Every Thanksgiving I roast a turkey big enough to feed twelve. Leftovers taste better the next day but will spoil by the week’s end even when kept in the fridge.

Food is supposed to spoil


The unifying theme of these two unrelated household anecdotes is that unprocessed food does not last. Spoilage is part of nature’s metabolism. So how is it possible that the Valencia oranges on my kitchen counter look exactly the same as they did five weeks ago at the store, or that the expiration date stamped on a can of luncheon meat reads “March 2018”? I can’t help but wonder what really is in our food.

Our appetite for things that taste better, look nicer, last longer and cost less, from breakfast cereal to meat products and fresh produce, is insatiable. Consumer demand has spurred the growing use of pesticides, flavorings, colorings and preservatives in the food industry. While globalization requires mass-produced food to withstand long travels and lengthy storage, increased competition from world trade means that the dual goal of taste and shelf life must be achieved at the lowest cost possible. Food safety will have to take a back seat. Every now and then we hear news stories of E. coli or salmonella outbreaks caused by contamination in the food production chain. And every so often a medical journal will warn us of the danger of BPA, BHA and other industrial chemicals found in packaged food.

What's in your food?

America is a pioneer and leader in many things: blockbuster movies, smart phones and, for better or for worse, processed food.
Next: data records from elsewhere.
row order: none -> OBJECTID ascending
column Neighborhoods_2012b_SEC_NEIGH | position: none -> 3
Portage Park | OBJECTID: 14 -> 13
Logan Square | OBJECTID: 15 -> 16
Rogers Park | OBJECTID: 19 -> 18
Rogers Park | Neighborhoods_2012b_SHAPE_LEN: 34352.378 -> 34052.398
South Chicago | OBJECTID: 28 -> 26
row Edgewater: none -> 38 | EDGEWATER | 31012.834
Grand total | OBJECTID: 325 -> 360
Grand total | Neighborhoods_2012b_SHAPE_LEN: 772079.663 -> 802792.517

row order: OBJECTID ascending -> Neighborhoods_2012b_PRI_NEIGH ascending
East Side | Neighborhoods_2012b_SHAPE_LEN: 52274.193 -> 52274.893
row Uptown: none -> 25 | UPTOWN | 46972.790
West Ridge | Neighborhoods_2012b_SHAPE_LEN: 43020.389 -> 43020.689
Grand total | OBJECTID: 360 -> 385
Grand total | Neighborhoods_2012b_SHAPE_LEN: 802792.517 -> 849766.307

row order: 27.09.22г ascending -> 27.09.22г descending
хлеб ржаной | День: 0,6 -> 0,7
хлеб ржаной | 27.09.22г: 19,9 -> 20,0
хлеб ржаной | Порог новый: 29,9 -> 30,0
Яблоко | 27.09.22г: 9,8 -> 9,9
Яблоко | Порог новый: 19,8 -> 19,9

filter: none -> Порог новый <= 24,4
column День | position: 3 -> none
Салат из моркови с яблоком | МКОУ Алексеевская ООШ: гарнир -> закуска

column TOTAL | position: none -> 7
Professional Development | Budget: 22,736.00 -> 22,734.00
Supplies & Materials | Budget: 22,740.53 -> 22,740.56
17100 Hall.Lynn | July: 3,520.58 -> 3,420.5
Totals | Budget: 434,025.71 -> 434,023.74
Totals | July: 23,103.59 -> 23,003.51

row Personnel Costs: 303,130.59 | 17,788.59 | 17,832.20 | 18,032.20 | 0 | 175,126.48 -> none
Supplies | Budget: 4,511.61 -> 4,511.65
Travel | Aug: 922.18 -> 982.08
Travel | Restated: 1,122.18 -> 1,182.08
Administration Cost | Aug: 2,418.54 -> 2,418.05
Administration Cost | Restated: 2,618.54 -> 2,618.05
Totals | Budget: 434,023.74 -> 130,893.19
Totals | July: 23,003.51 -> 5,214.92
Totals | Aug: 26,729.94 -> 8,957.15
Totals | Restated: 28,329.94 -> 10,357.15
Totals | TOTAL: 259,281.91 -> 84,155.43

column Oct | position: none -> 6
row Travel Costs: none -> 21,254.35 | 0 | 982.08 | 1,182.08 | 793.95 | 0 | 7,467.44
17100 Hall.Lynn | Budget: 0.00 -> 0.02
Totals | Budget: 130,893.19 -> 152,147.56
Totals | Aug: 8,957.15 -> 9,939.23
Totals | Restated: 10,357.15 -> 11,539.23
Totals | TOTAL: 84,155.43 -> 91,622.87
The Fast Food Nation has given the world not only McDonalds and Campbell Soup, but also an inventive panoply of genetically modified crops like herbicide-resistant soybeans and insect-killing corn. To feed 300 million supersized stomachs, the American animal farm has been transformed into a Detroit auto plant. In a typical “factory farm,” livestock is confined in overcrowded feedlots that stretch for miles. Poultry and cattle are fed antibiotics and growth hormones to reduce the spread of disease and speed up production.

Moral qualms over animal cruelty aside, the use of undesirable chemicals in intensive animal farming and the rise of medication-resistant bacteria raise serious concerns over the long-term effects on human health, such as early puberty in pre-teen girls as a result of exposure to growth hormones. None of that, however, prevents the practice from being replicated on an even larger scale in emerging markets around the world, including India and Brazil, the world’s largest exporters of beef and chicken, respectively.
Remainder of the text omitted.